Task goal:
No pictures belong in the copy. Set down exactly the lines from the one that contains "discount: 19.49 -> 30.49" through the end of the data.

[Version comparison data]
*** Block opens ***

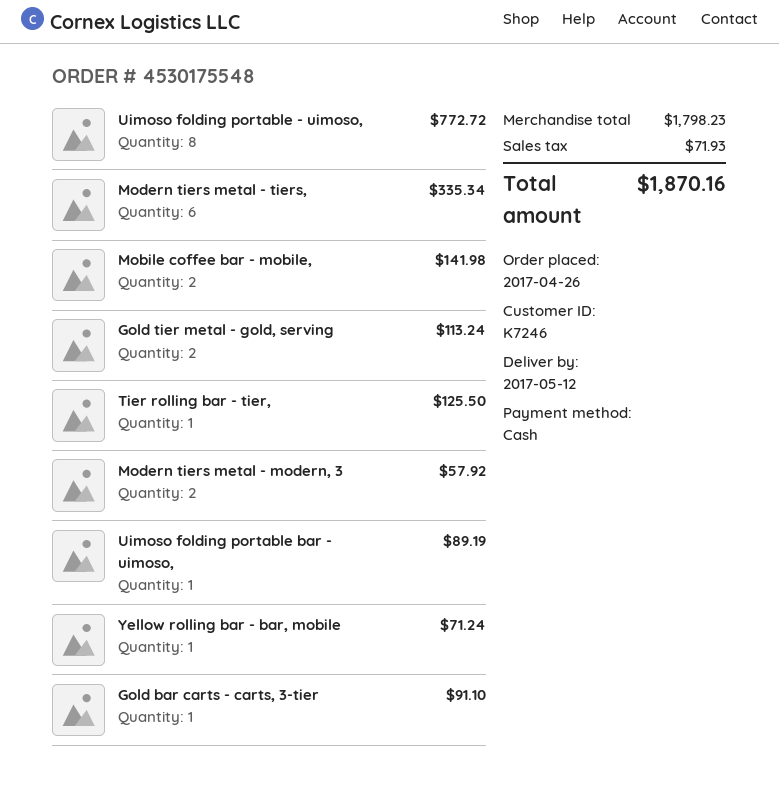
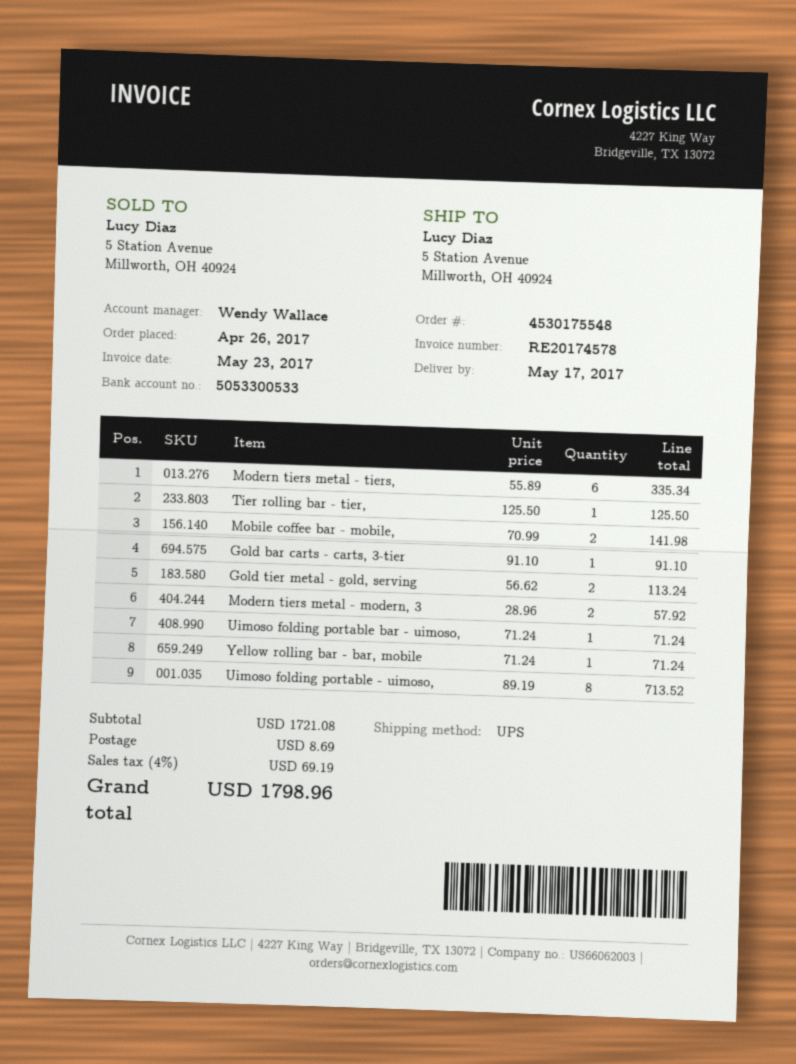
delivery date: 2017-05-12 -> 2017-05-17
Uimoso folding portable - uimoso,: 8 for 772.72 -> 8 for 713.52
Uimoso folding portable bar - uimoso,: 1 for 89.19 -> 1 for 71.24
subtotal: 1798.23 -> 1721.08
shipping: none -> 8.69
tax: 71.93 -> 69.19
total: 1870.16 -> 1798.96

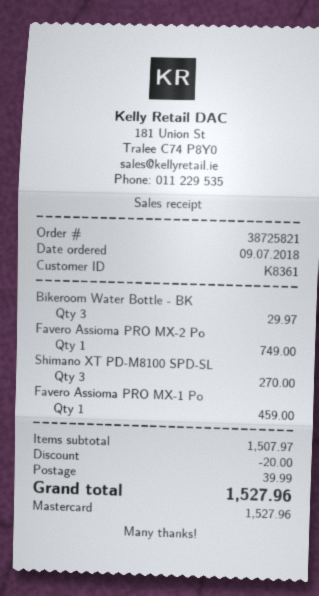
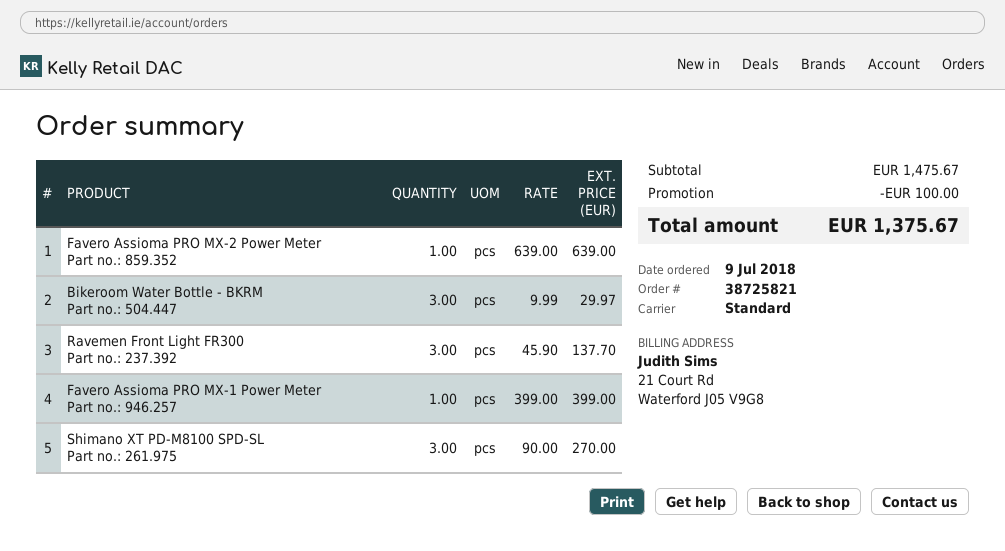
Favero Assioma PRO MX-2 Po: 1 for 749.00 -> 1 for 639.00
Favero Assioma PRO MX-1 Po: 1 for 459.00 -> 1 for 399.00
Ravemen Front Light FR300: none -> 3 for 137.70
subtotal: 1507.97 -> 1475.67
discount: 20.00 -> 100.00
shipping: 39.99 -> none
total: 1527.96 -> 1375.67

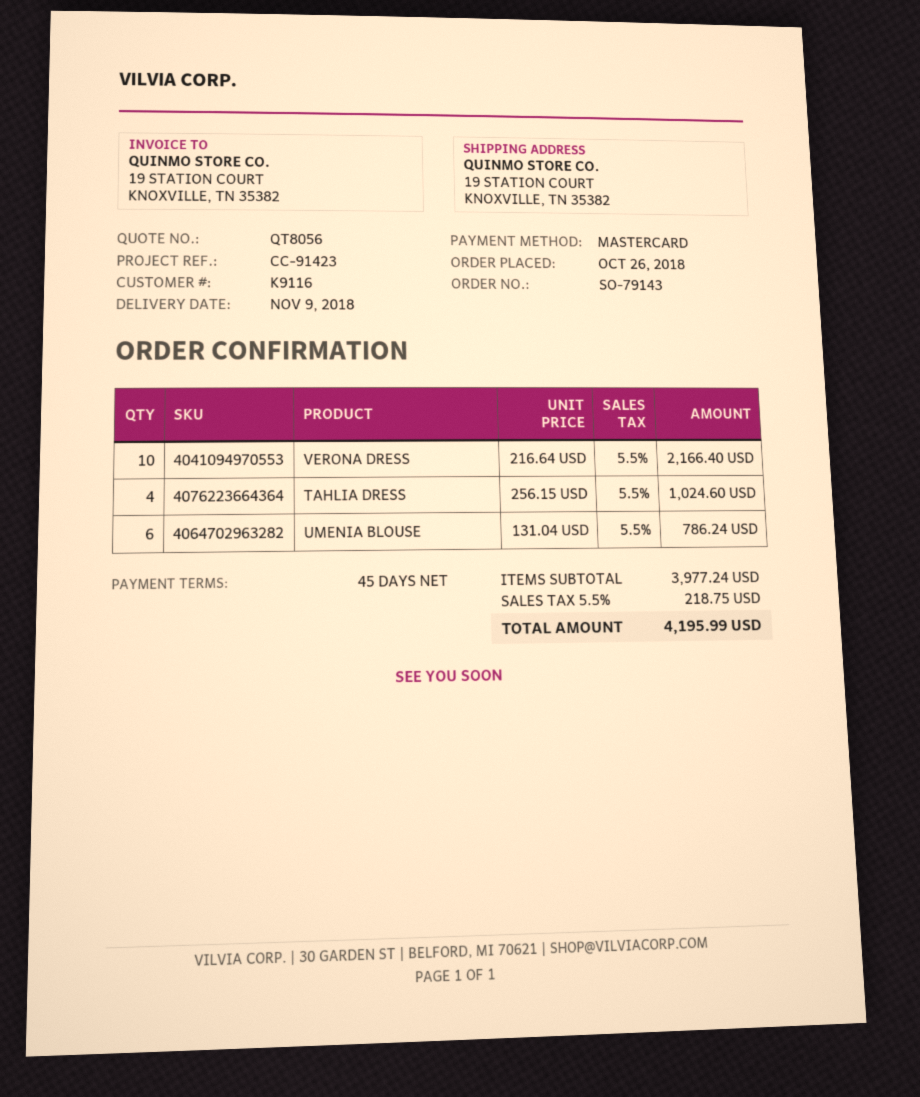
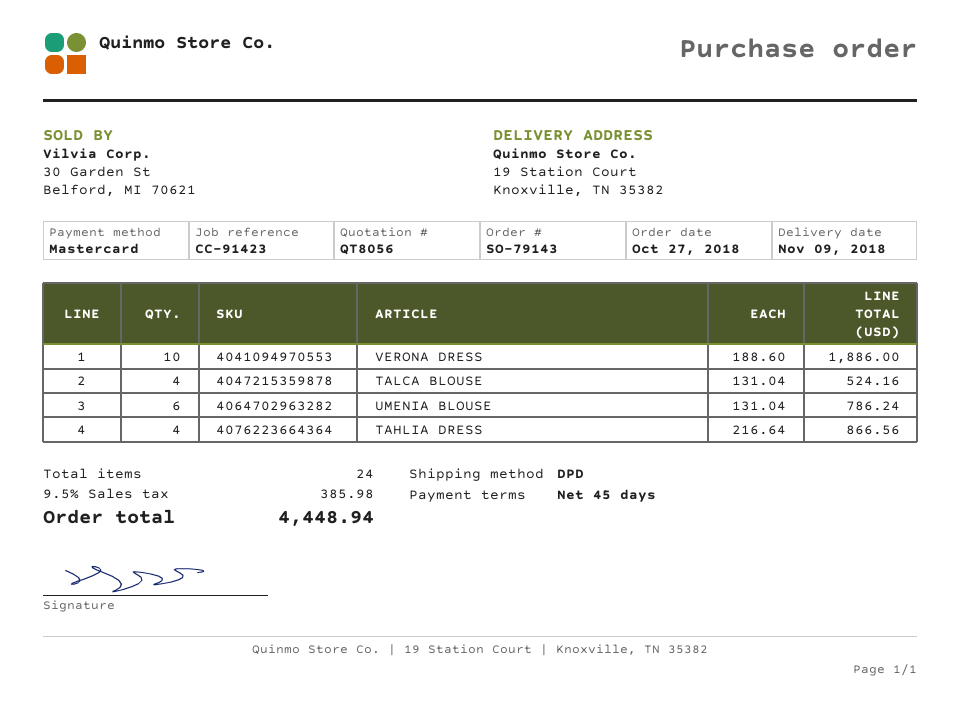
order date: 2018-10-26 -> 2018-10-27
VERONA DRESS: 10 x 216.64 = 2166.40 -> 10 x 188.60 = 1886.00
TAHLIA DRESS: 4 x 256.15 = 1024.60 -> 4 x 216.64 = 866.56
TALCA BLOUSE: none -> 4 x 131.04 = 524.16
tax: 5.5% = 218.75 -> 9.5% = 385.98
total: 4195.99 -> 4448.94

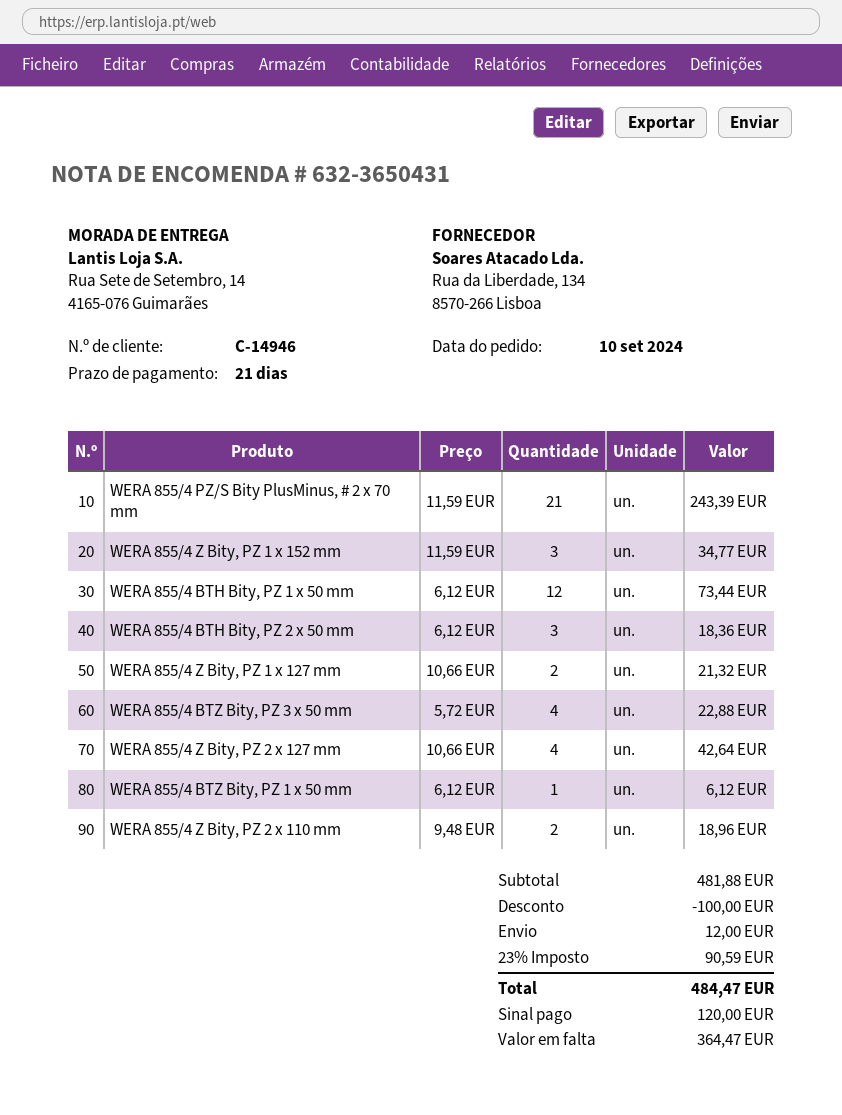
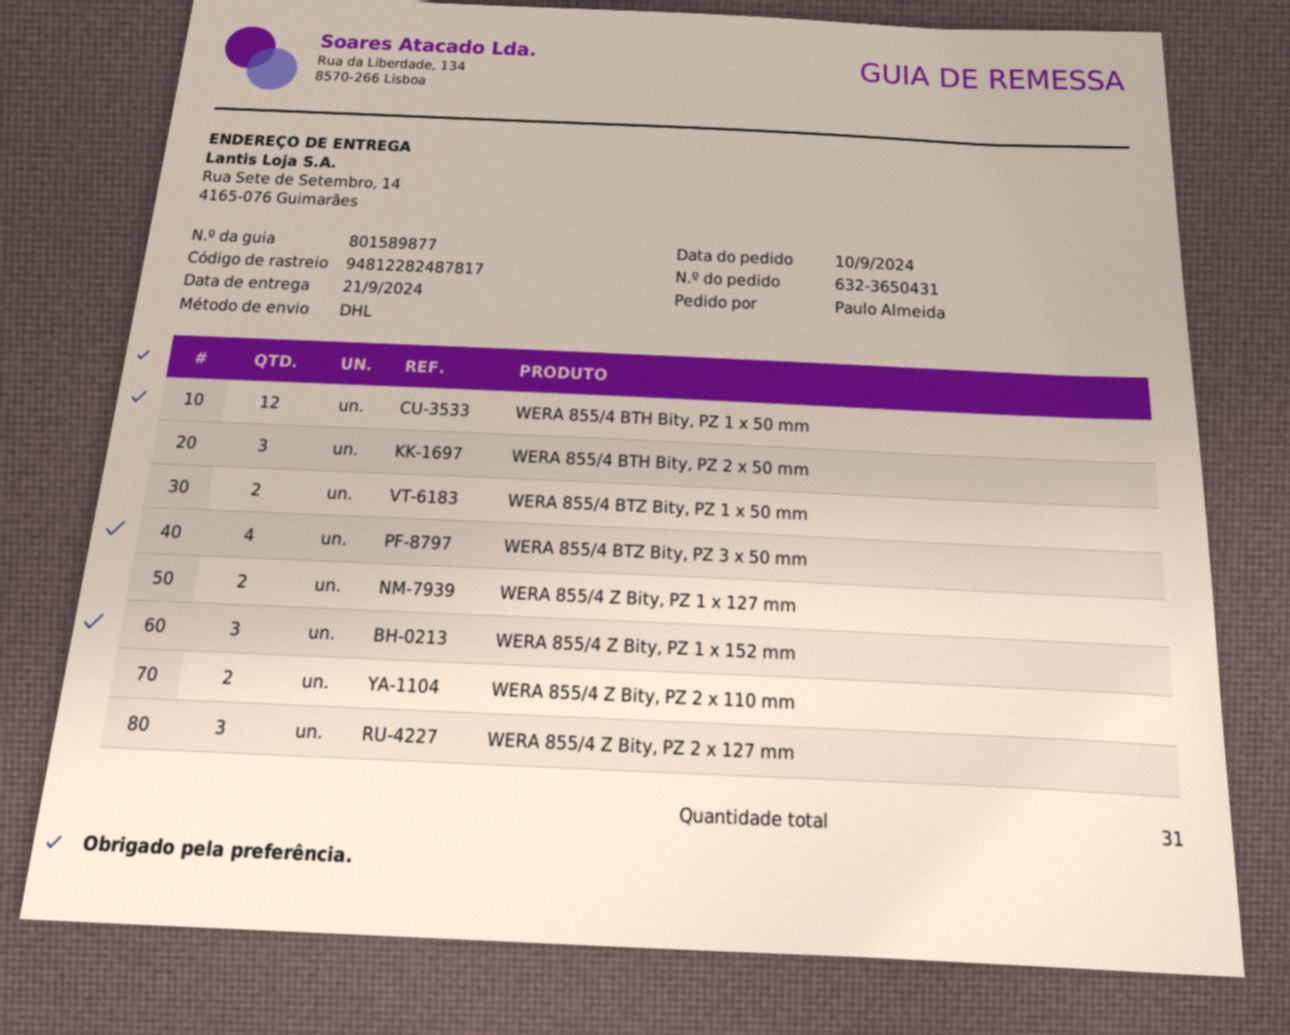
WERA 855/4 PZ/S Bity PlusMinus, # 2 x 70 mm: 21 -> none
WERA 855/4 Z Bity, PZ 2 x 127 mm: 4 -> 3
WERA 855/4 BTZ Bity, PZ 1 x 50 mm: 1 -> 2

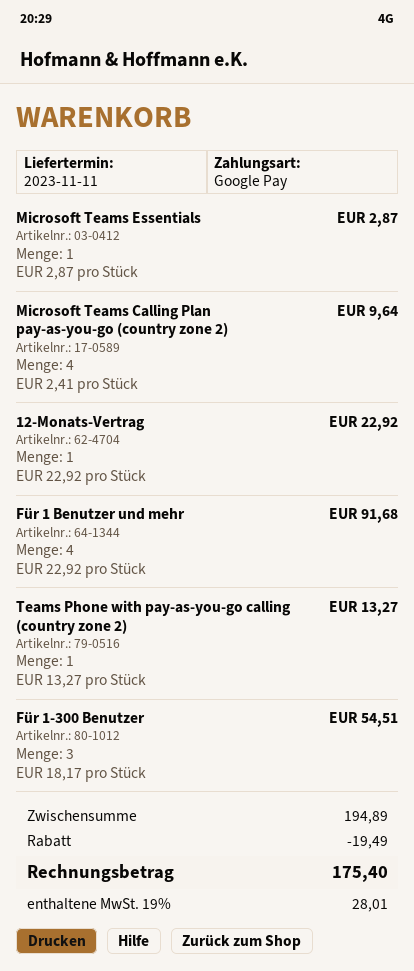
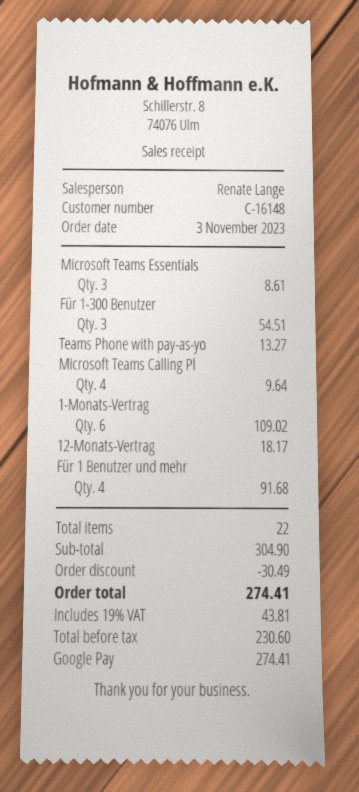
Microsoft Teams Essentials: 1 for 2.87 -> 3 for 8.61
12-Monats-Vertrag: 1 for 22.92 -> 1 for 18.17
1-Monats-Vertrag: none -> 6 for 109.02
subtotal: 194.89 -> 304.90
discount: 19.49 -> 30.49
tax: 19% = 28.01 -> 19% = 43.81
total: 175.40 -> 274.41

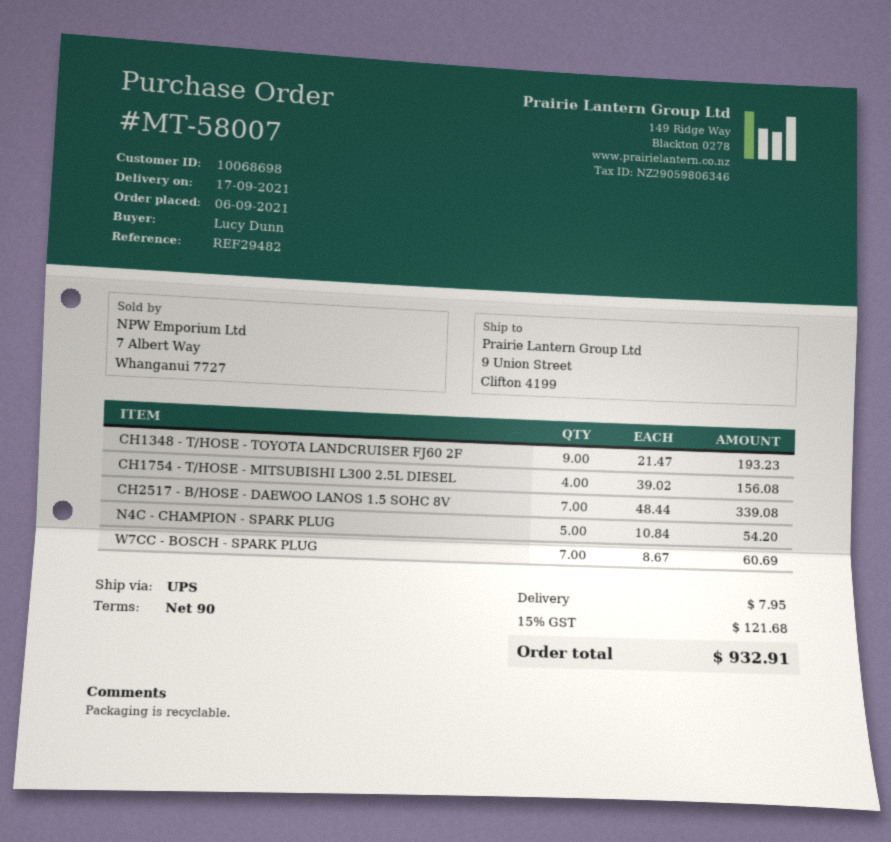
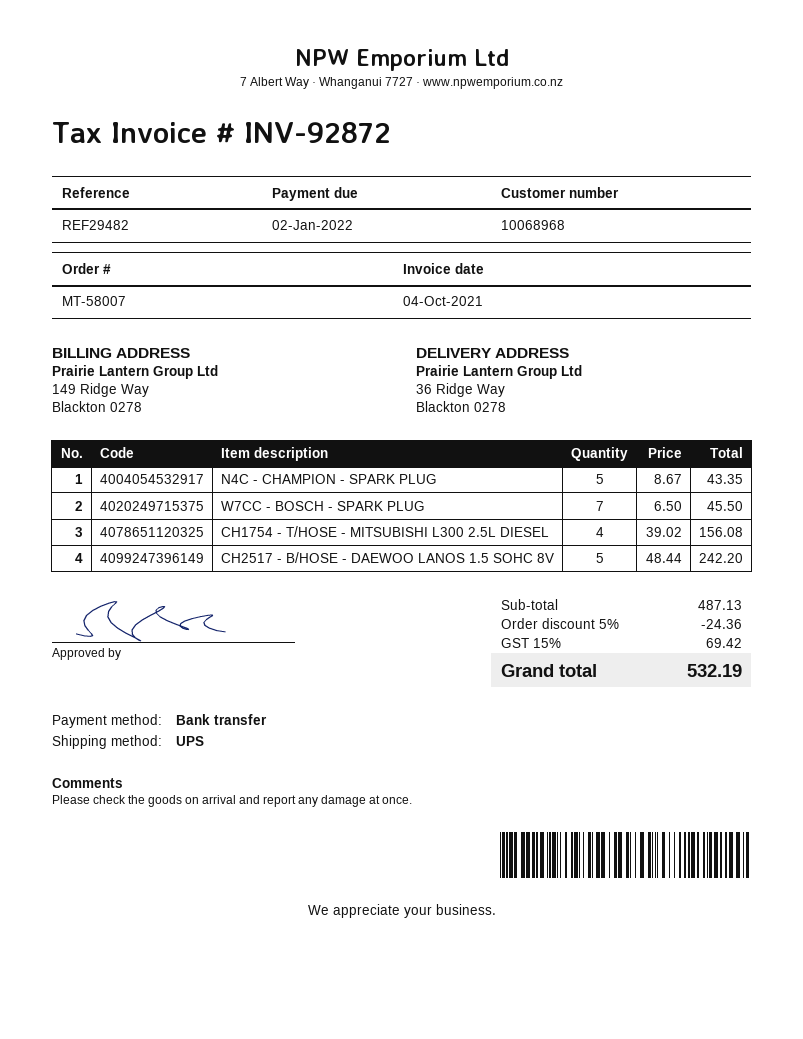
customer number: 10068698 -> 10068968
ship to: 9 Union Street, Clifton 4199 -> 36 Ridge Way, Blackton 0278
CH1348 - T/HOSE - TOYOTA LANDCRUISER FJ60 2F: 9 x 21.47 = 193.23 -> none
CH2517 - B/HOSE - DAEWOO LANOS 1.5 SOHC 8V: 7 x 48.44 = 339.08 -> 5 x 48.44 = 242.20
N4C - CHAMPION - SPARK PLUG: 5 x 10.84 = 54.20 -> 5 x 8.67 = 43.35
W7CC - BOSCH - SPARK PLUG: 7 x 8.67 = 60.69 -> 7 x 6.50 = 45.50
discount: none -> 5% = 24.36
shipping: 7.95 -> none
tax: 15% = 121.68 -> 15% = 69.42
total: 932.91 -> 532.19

*** Block closes ***

Output of the task:
discount: 19.49 -> 30.49
tax: 19% = 28.01 -> 19% = 43.81
total: 175.40 -> 274.41

customer number: 10068698 -> 10068968
ship to: 9 Union Street, Clifton 4199 -> 36 Ridge Way, Blackton 0278
CH1348 - T/HOSE - TOYOTA LANDCRUISER FJ60 2F: 9 x 21.47 = 193.23 -> none
CH2517 - B/HOSE - DAEWOO LANOS 1.5 SOHC 8V: 7 x 48.44 = 339.08 -> 5 x 48.44 = 242.20
N4C - CHAMPION - SPARK PLUG: 5 x 10.84 = 54.20 -> 5 x 8.67 = 43.35
W7CC - BOSCH - SPARK PLUG: 7 x 8.67 = 60.69 -> 7 x 6.50 = 45.50
discount: none -> 5% = 24.36
shipping: 7.95 -> none
tax: 15% = 121.68 -> 15% = 69.42
total: 932.91 -> 532.19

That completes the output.